YOUR TASK:
The answer must consist of each line below that holds the word "Shirt", copied as it stands.

PROVIDED MATERIAL:
- - - -
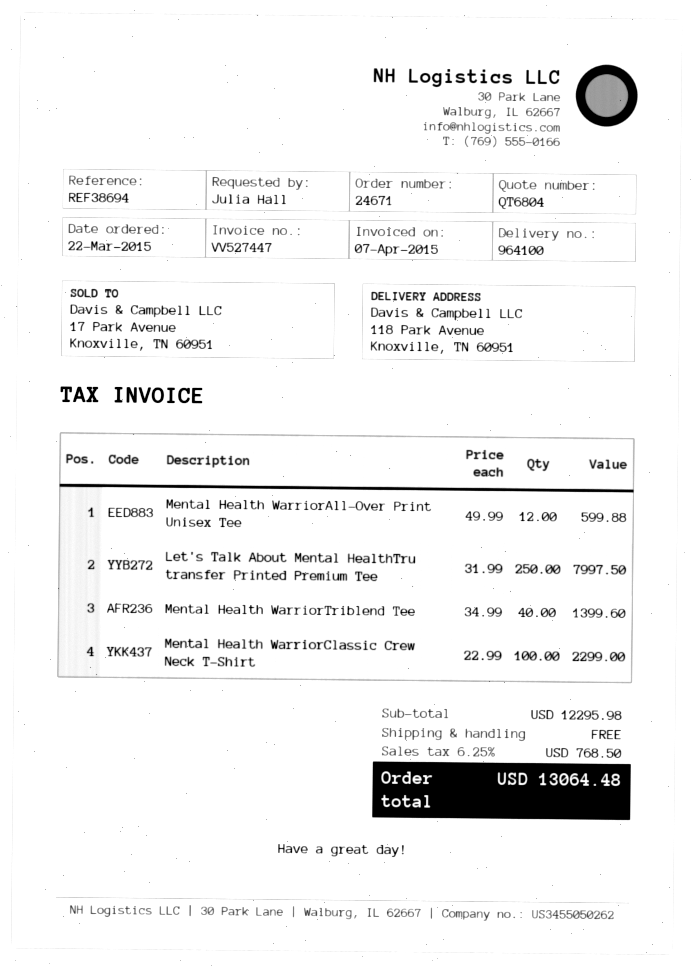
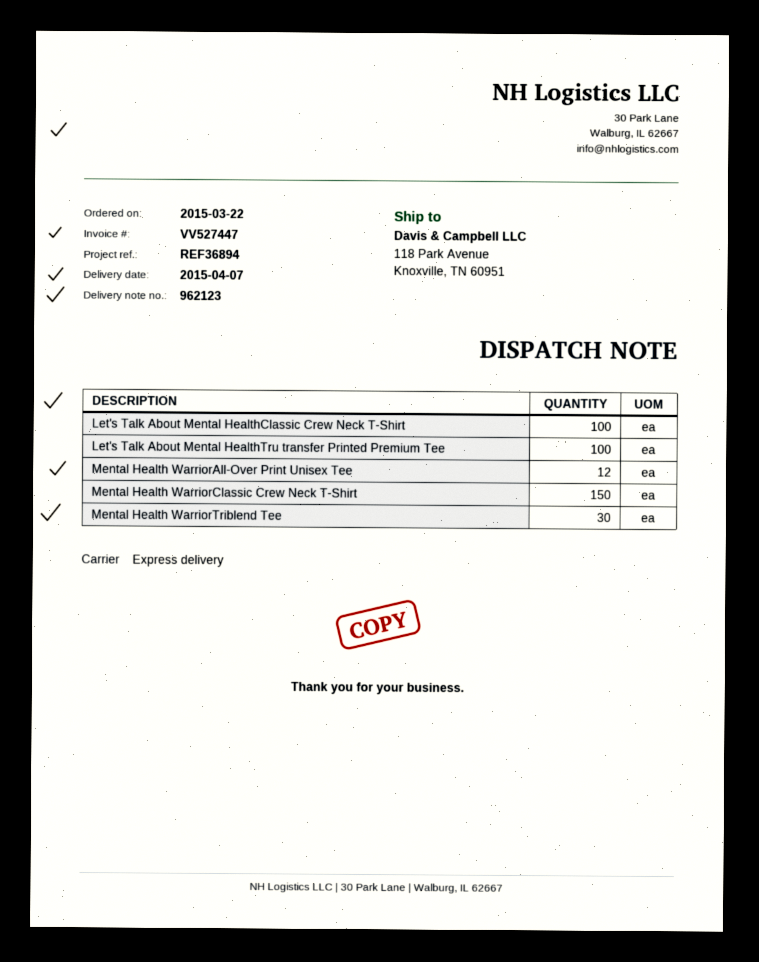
delivery note number: 964100 -> 962123
reference: REF38694 -> REF36894
Let's Talk About Mental HealthTru transfer Printed Premium Tee: 250 -> 100
Mental Health WarriorTriblend Tee: 40 -> 30
Mental Health WarriorClassic Crew Neck T-Shirt: 100 -> 150
Let's Talk About Mental HealthClassic Crew Neck T-Shirt: none -> 100

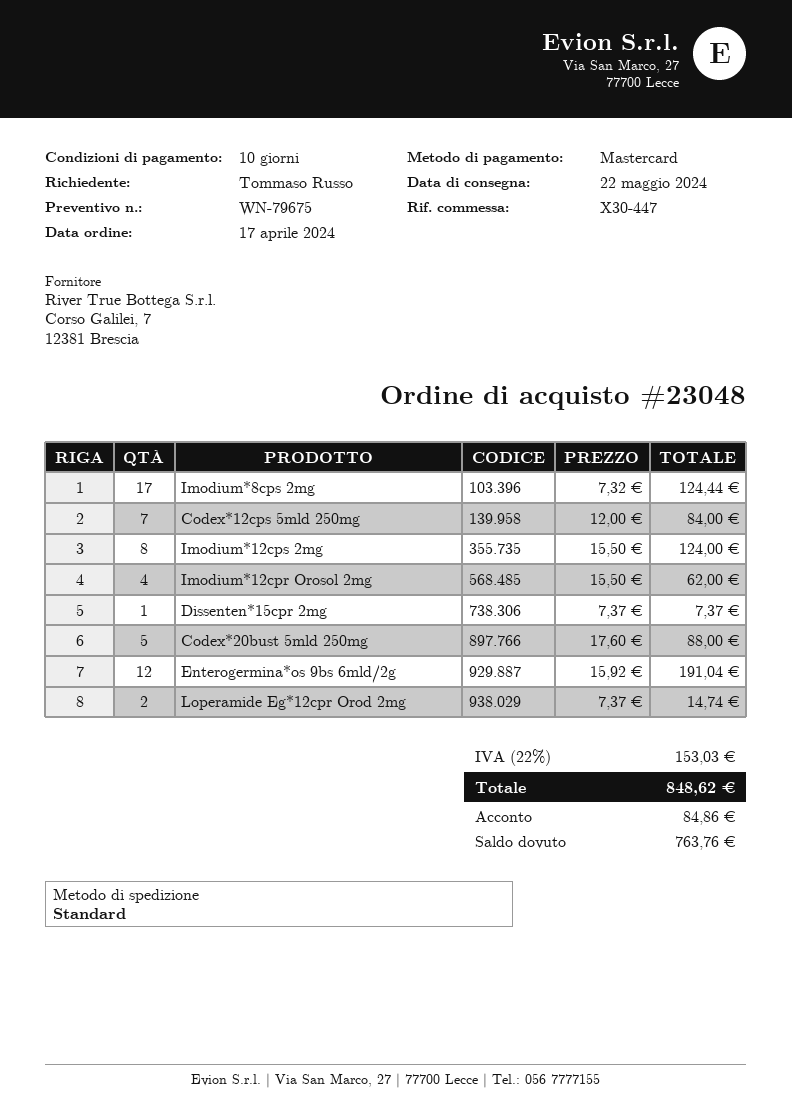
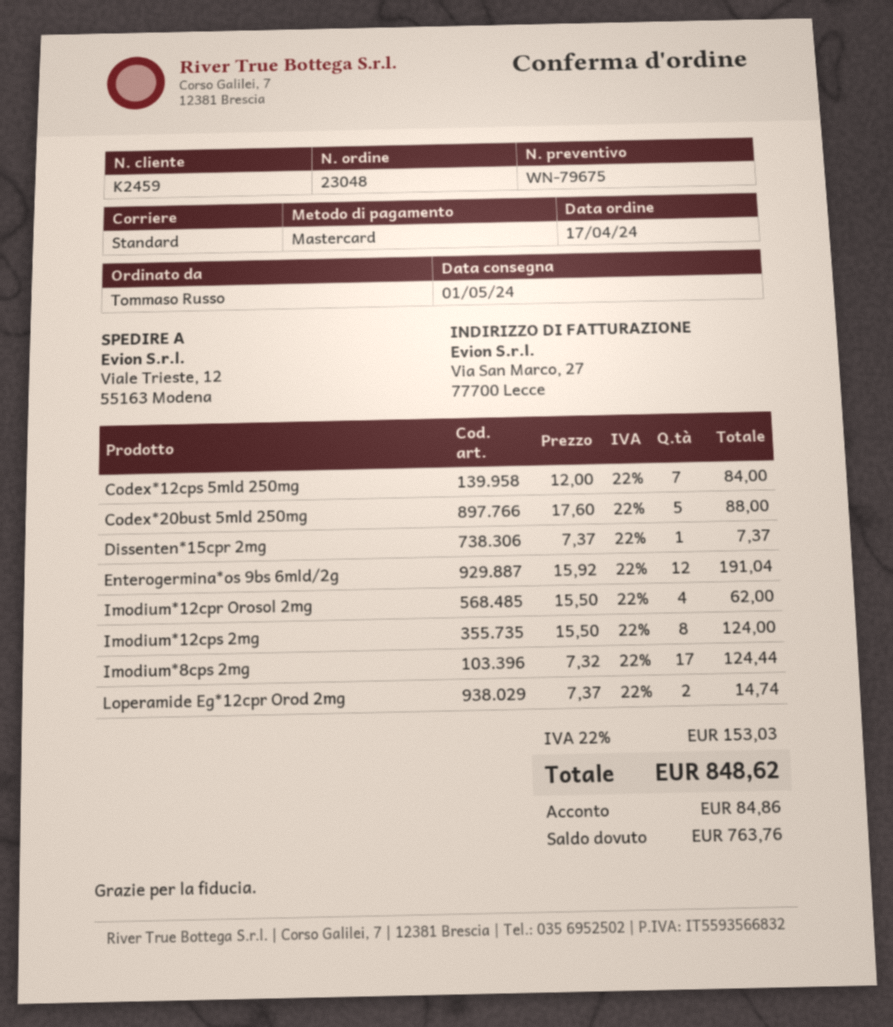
delivery date: 2024-05-22 -> 2024-05-01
- - - -
OUTPUT BELOW:
Mental Health WarriorClassic Crew Neck T-Shirt: 100 -> 150
Let's Talk About Mental HealthClassic Crew Neck T-Shirt: none -> 100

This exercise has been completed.